##### Data #####

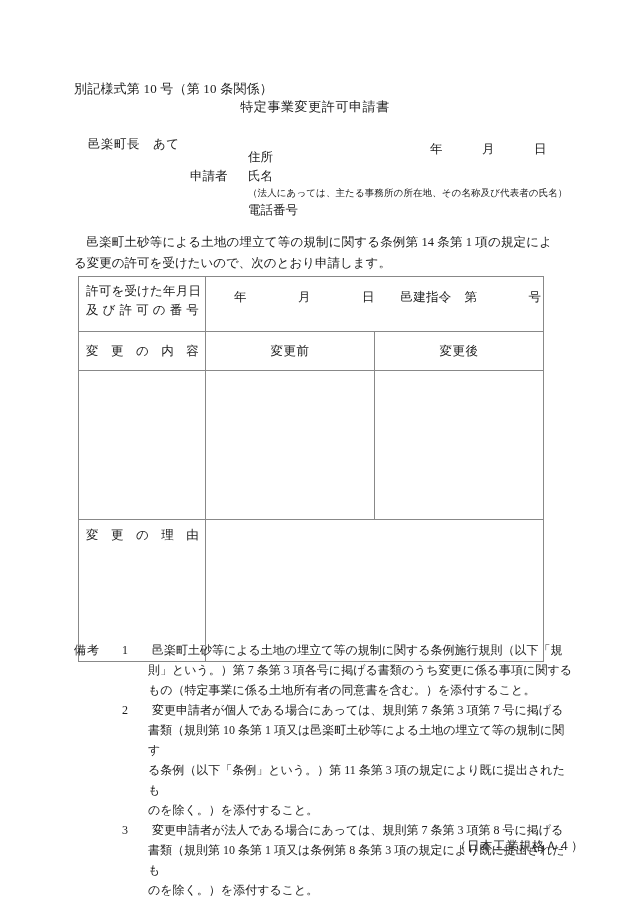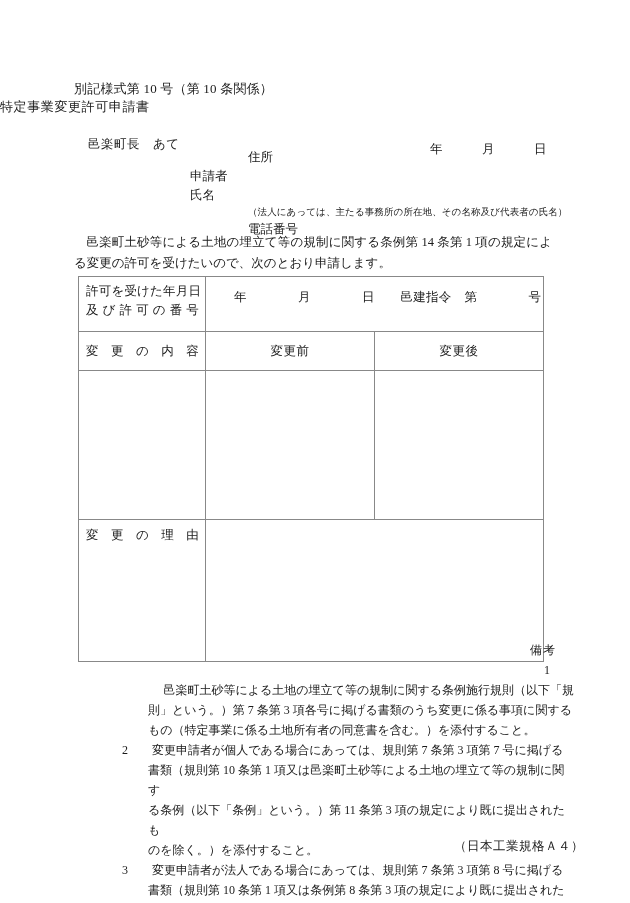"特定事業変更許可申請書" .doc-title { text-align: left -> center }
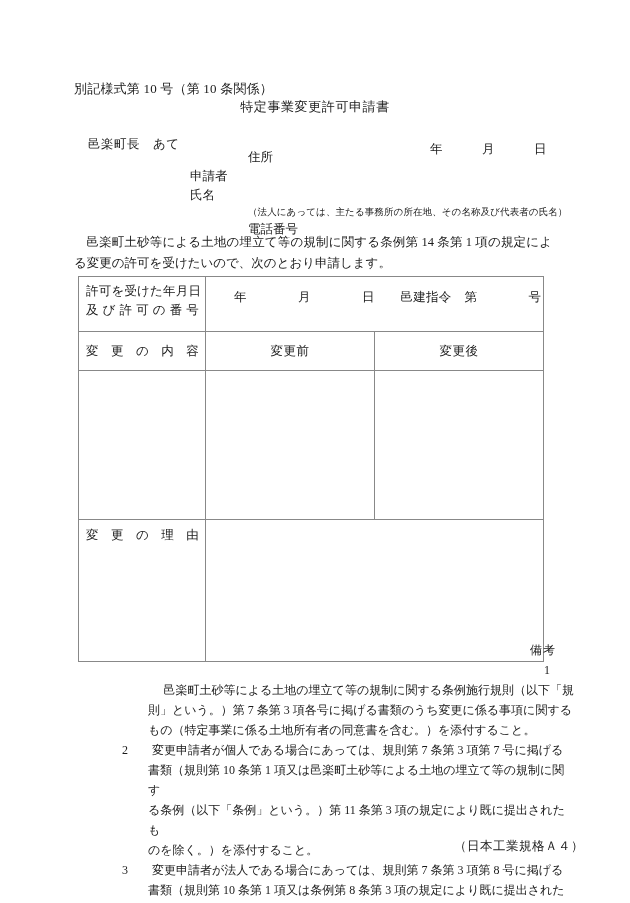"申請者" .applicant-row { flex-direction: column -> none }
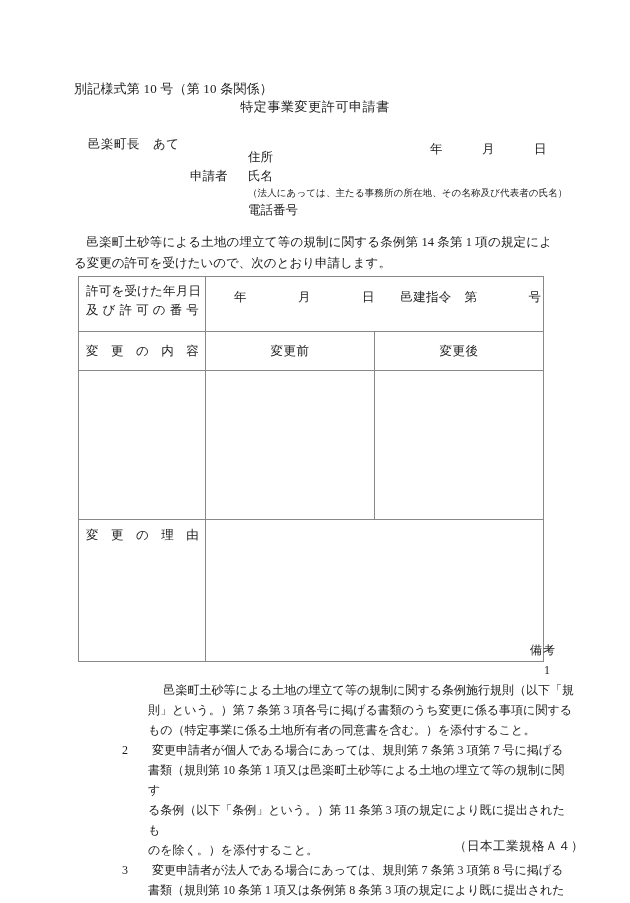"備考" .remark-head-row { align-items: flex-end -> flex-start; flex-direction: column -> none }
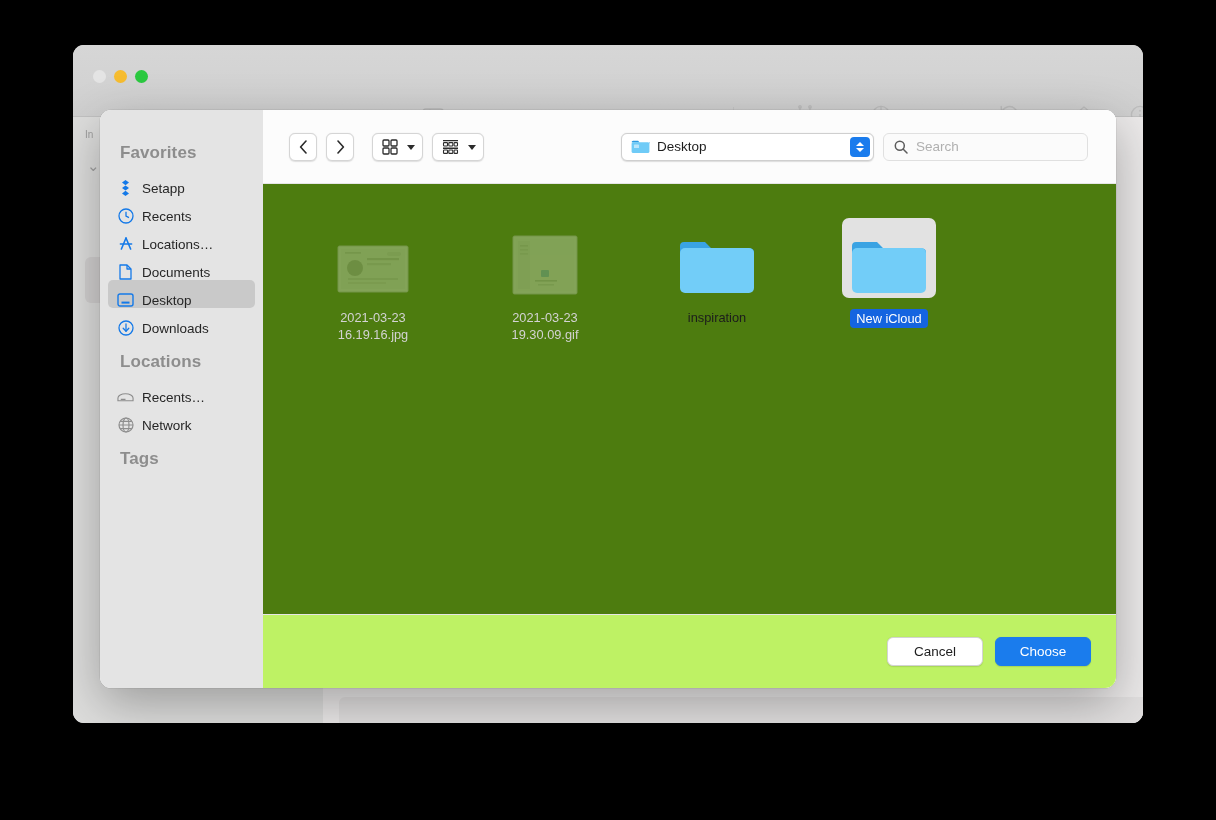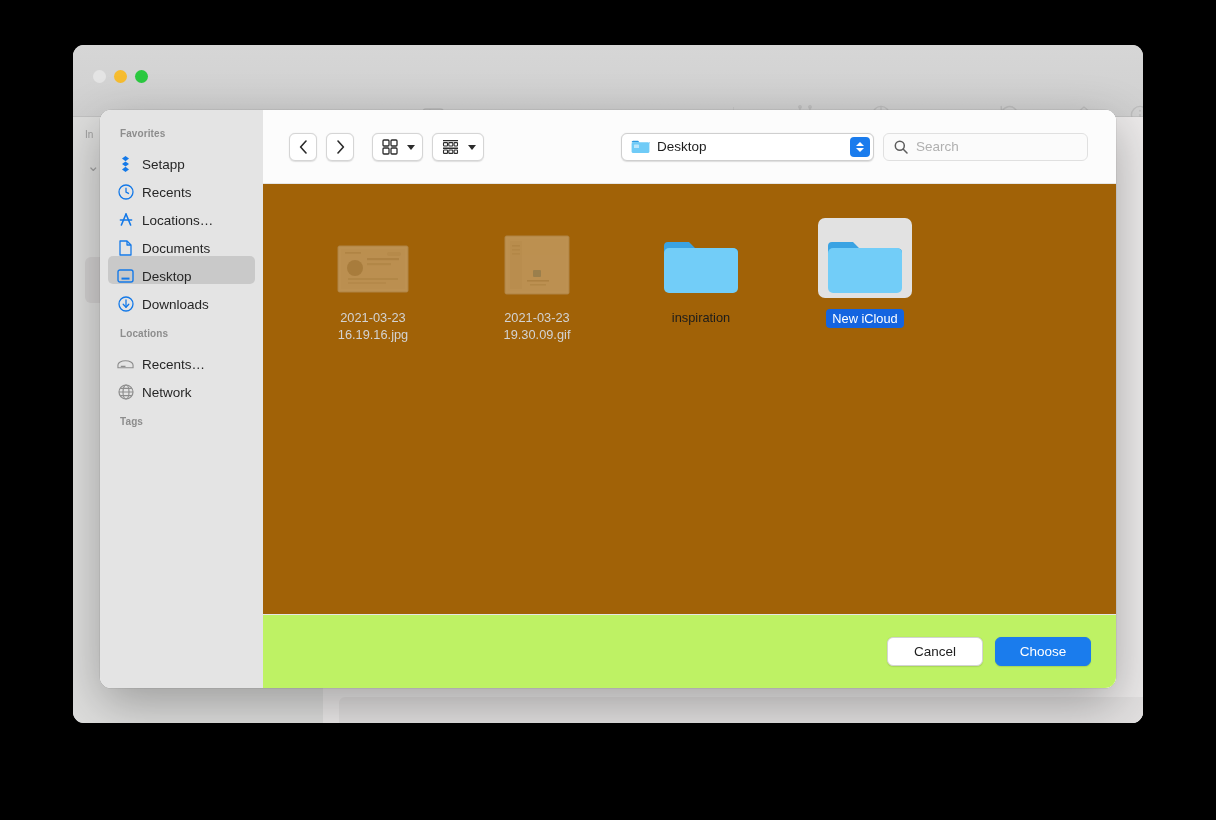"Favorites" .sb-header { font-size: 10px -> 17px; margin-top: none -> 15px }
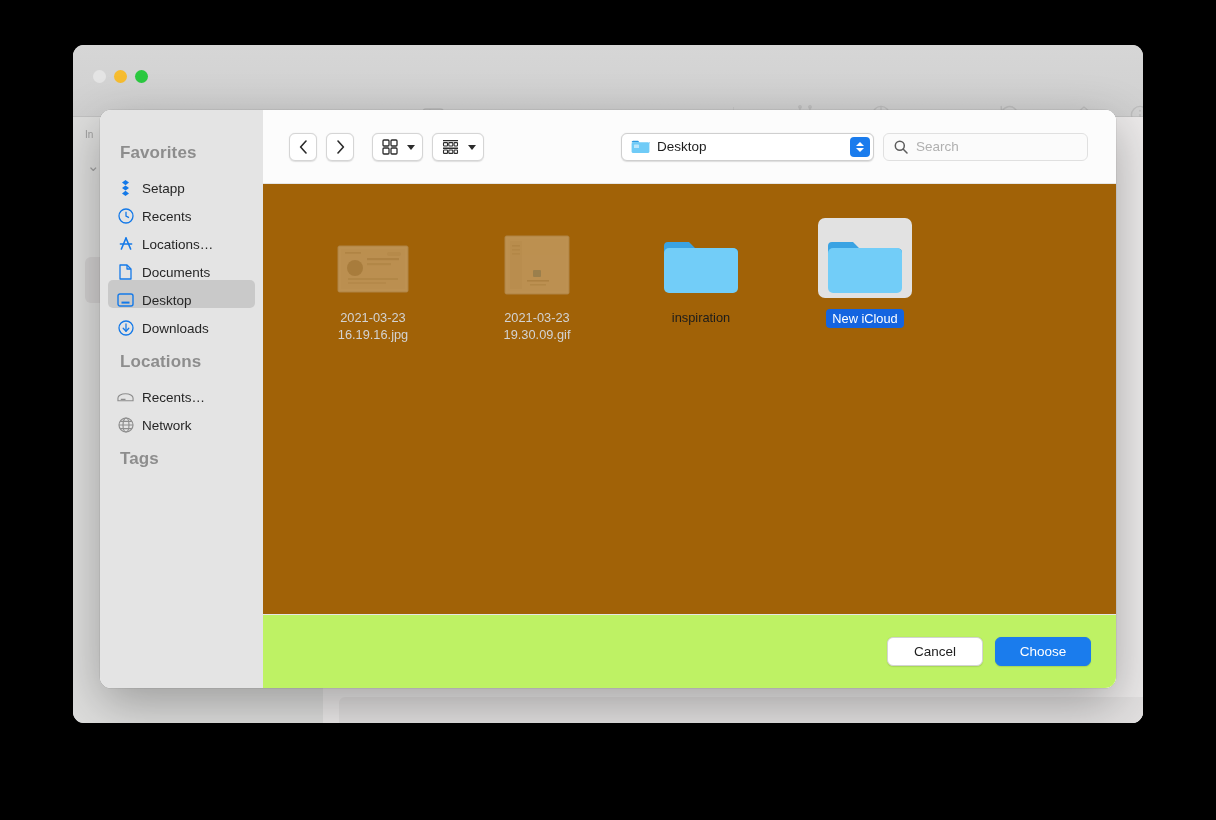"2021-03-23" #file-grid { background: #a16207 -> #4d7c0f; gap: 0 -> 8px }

#####

Without the pictures, reproduce the entries exactly.

- Reply to the task -
"特定事業変更許可申請書" .doc-title { text-align: left -> center }
"申請者" .applicant-row { flex-direction: column -> none }
"備考" .remark-head-row { align-items: flex-end -> flex-start; flex-direction: column -> none }
"Favorites" .sb-header { font-size: 10px -> 17px; margin-top: none -> 15px }
"2021-03-23" #file-grid { background: #a16207 -> #4d7c0f; gap: 0 -> 8px }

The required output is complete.